Nachbar (48) berichtete über Fund des Skeletts

Tag drei im Prozess rund um den Tod von Julia Kührer: Am Donnerstag wurde am Landesgericht Korneuburg die Befragung von weiteren Zeugen - insgesamt sind rund hundert geladen - fortgesetzt. Dabei kam auch jener Mann zu Wort, der am 28. Juni 2011 die skelettierte Leiche der Schülerin im Erdkeller auf dem Grundstück des 51-jährigen Angeklagten fand.

Während am Mittwoch Familie, Freunde und Schulkolleginnen Einblick in das Lebensumfeld des Mädchens und die damalige Jugendszene im Ort gaben, beleuchteten am Donnerstag Zeugen die Persönlichkeit von Michael K. Er sei ein Angeber, war zu hören. "Ollas was bei drei net am Bam war, hat eam ghört", beschrieb ihn ein Botenfahrer.

Laut der Chefin einer Partnervermittlung, deren Kunde der Beschuldigte war, beschwerte sich eine Dame, er sei "kein Gentleman". Eine frühere Freundin des Angeklagten erklärte jedoch auch, dass der 51-Jährige ein gewisses Charisma hatte. Eine Freundin Julias gab an, diese habe sich "Crystal Meth" aus der Videothek und auch aus Dietmannsdorf besorgt.

Nachbar: "Habe schon lange den Verdacht gehabt"
Danach schilderte ein Nachbar in Dietmannsdorf, wie es Ende Juni 2011 zur Auffindung der sterblichen Überreste des Mädchens gekommen war. Er habe schon lange den Verdacht gehabt, dass die Leiche in dem Erdkeller liegen könnte, erklärte der 48-Jährige. Bestärkt darin habe ihn die Beobachtung seines Vaters, der am Vormittag ausgesagt hatte, den Angeklagten K. im Auto mit einem dunkelhaarigen Mädchen zufahren gesehen zu haben.

Außerdem sei K. nach Julias Verschwinden ebenfalls "von heute auf morgen" verschwunden, so der 48-Jährige. Dazu habe man K. mit "Drogengeschichten" in Verbindung gebracht. Geredet sei damals viel worden, aber an die Öffentlichkeit sei niemand gegangen, meinte der Nachbar. Im September, Oktober 2006 sei in der Ortschaft ein unerklärlicher, penetranter Geruch bemerkt worden, sagte der Zeuge.

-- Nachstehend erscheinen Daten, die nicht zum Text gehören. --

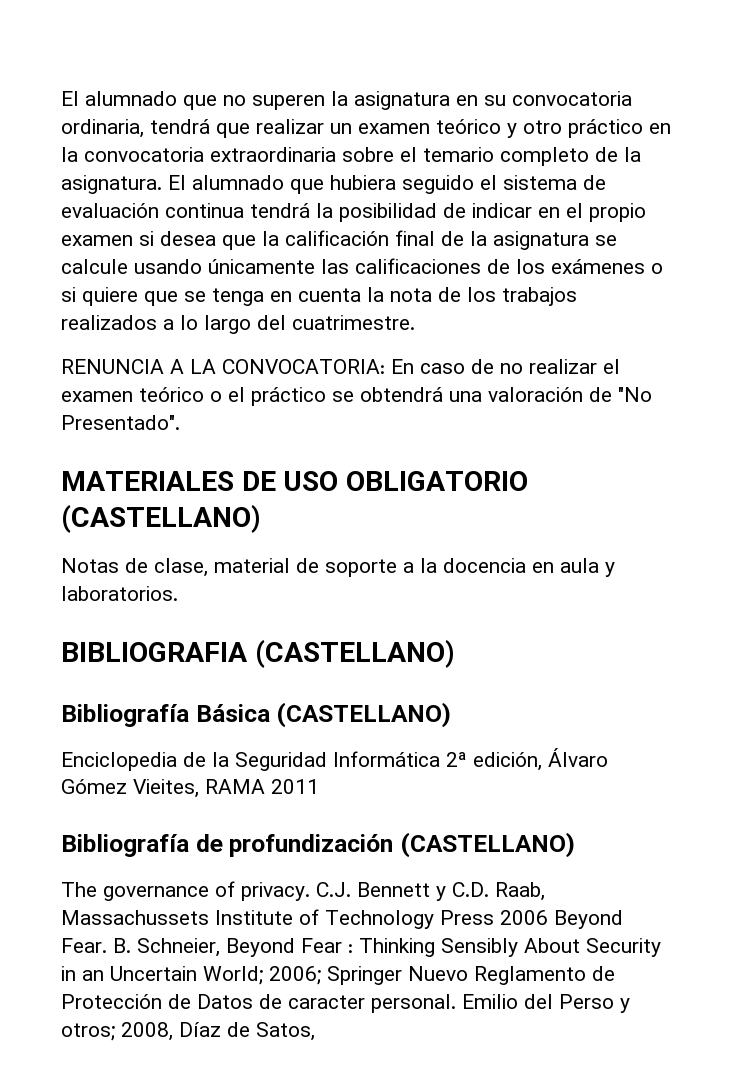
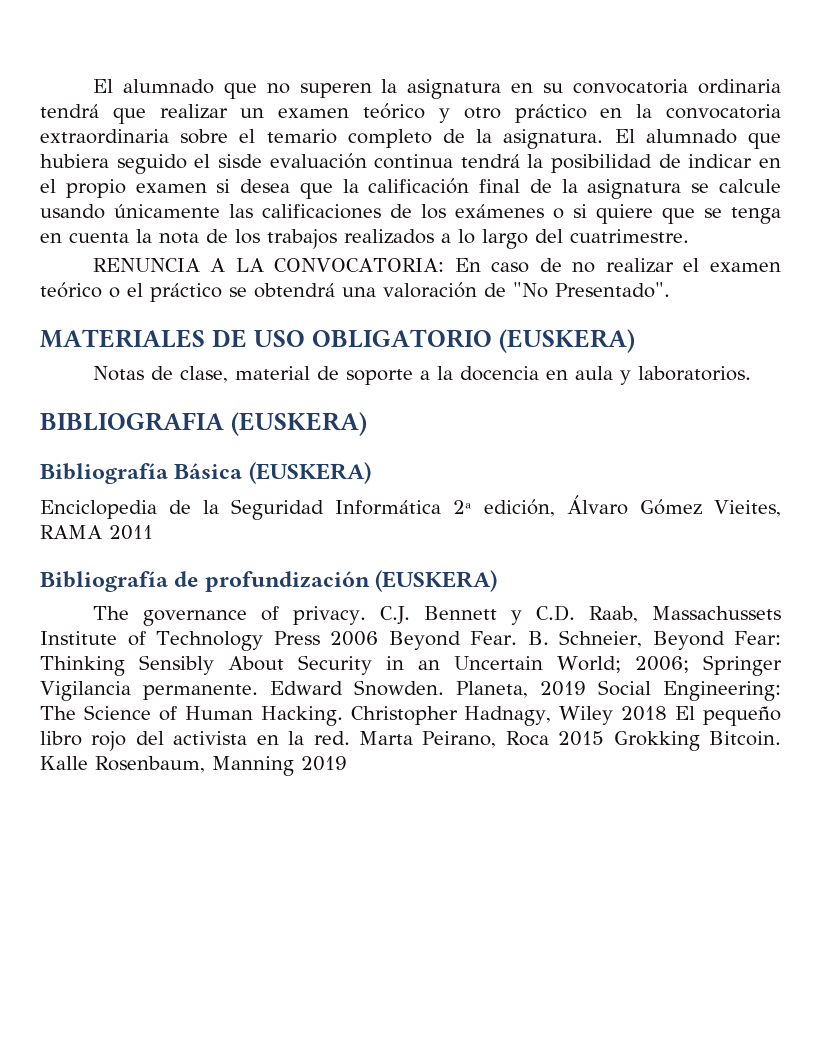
[61,119,144,138] ordinaria, -> [698,79,781,94] ordinaria
[503,175,606,190] sistema de -> [217,154,262,168] sisde
[61,504,261,533] (CASTELLANO) -> [498,329,635,353] (EUSKERA)
[254,639,455,668] (CASTELLANO) -> [230,412,367,436] (EUSKERA)
[276,702,452,728] (CASTELLANO) -> [248,462,371,484] (EUSKERA)
[399,832,575,858] (CASTELLANO) -> [375,570,498,592] (EUSKERA)
[301,938,353,953] Fear : -> [734,631,782,645] Fear:
[408,966,615,985] [61,994,630,1013] [61,1022,315,1041] Nuevo Reglamento de Protección de Datos de caracter personal. Emilio del Perso y otros; 2008, Díaz de Satos, -> [40,680,781,701] [40,705,782,726] [40,731,781,751] [40,756,347,776] Vigilancia permanente. Edward Snowden. Planeta, 2019 Social Engineering: The Science of Human Hacking. Christopher Hadnagy, Wiley 2018 El pequeño libro rojo del activista en la red. Marta Peirano, Roca 2015 Grokking Bitcoin. Kalle Rosenbaum, Manning 2019

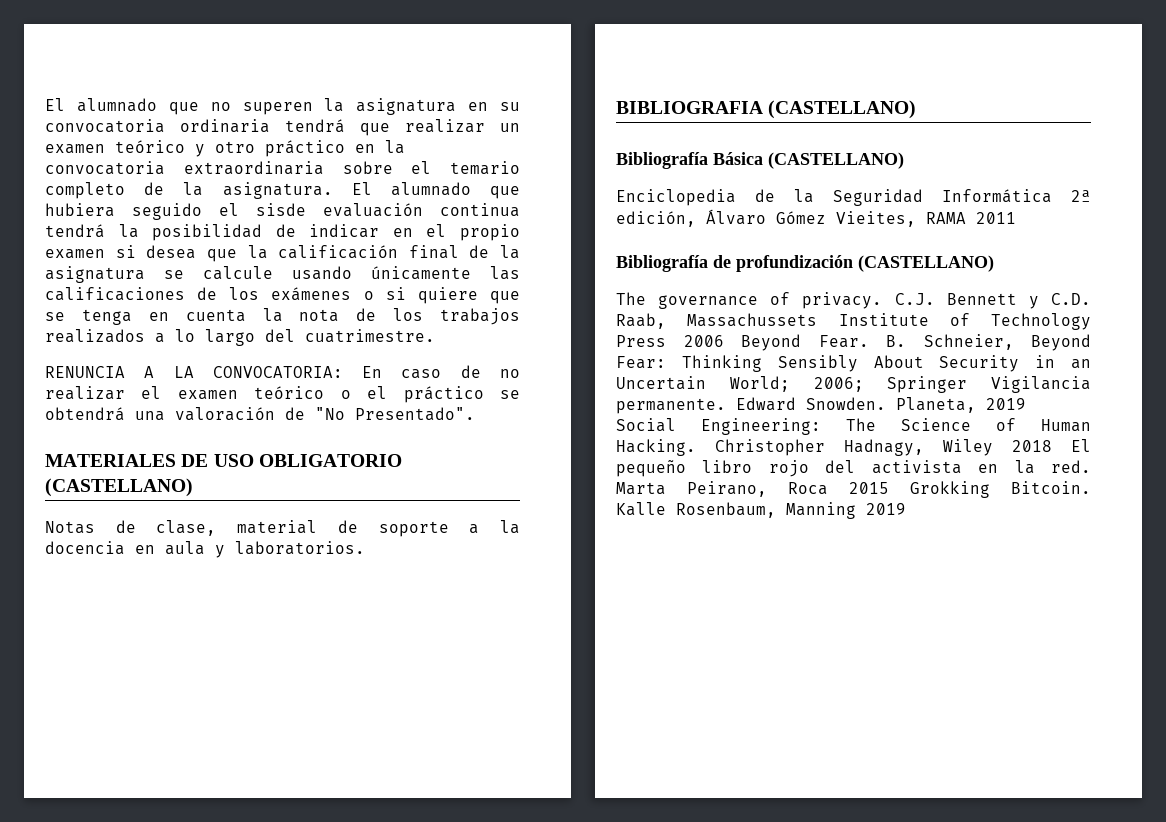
[498,329,635,353] (EUSKERA) -> [45,478,193,497] (CASTELLANO)
[230,412,367,436] (EUSKERA) -> [768,100,917,119] (CASTELLANO)
[248,462,371,484] (EUSKERA) -> [768,152,904,169] (CASTELLANO)
[375,570,498,592] (EUSKERA) -> [858,255,994,272] (CASTELLANO)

"Warum soll ein Mann keine Angst haben?"
Knapp fünf Jahre später, am 28. Juni 2011, feierte er seinen Geburtstag, dabei wurde vom Fall Kührer geredet. Sein Nachbar bestätigte ebenfalls denselben Verdacht zu haben. Allein wäre er aber nie in den Keller gegangen, meinte der 48-Jährige auf die Frage, ob er von Alkohol enthemmt war, als er mit seinem Nachbarn in den Keller einstieg. "Warum soll ein Mann keine Angst haben?", entgegnete er auf die Frage des Senats, warum er sich das nicht vorher nicht getraut habe.

Der 48-Jährige und sein Nachbar kletterten auf das Grundstück und begaben sich in den Keller. Mit Taschenlampen leuchteten sie den rund 15 Meter langen Weg aus - und fanden im hinteren Teil zuerst einen Oberschenkelknochen. Sie riefen die Polizei, Kriminalisten wurden zugezogen. Untersuchungen bestätigten schließlich, dass es sich um die Überreste der Schülerin handelte.

Finderlohn gespendet
Von der Auslobung eines Finderlohns in dem Fall habe er irgendwann erfahren, sagte der Mann. Den Finderlohn habe er gespendet. Wieso in der ersten Aussage festgehalten wurde, dass beide angaben, zufällig eingedrungen zu sein, weil der Ball ihres Hundes in den Keller gerollt war, könne er nicht erklären, sagte er am Donnerstag vor Gericht. Relevant sei das Auffinden der Leiche, sagte Richter Helmut Neumar. Verfahren wegen Falschaussage würde es jedenfalls keines geben.

Der Prozess wird am kommenden Dienstag fortgesetzt. Nach zwei weiteren Verhandlungstagen ist für den 24. September ein Urteil geplant.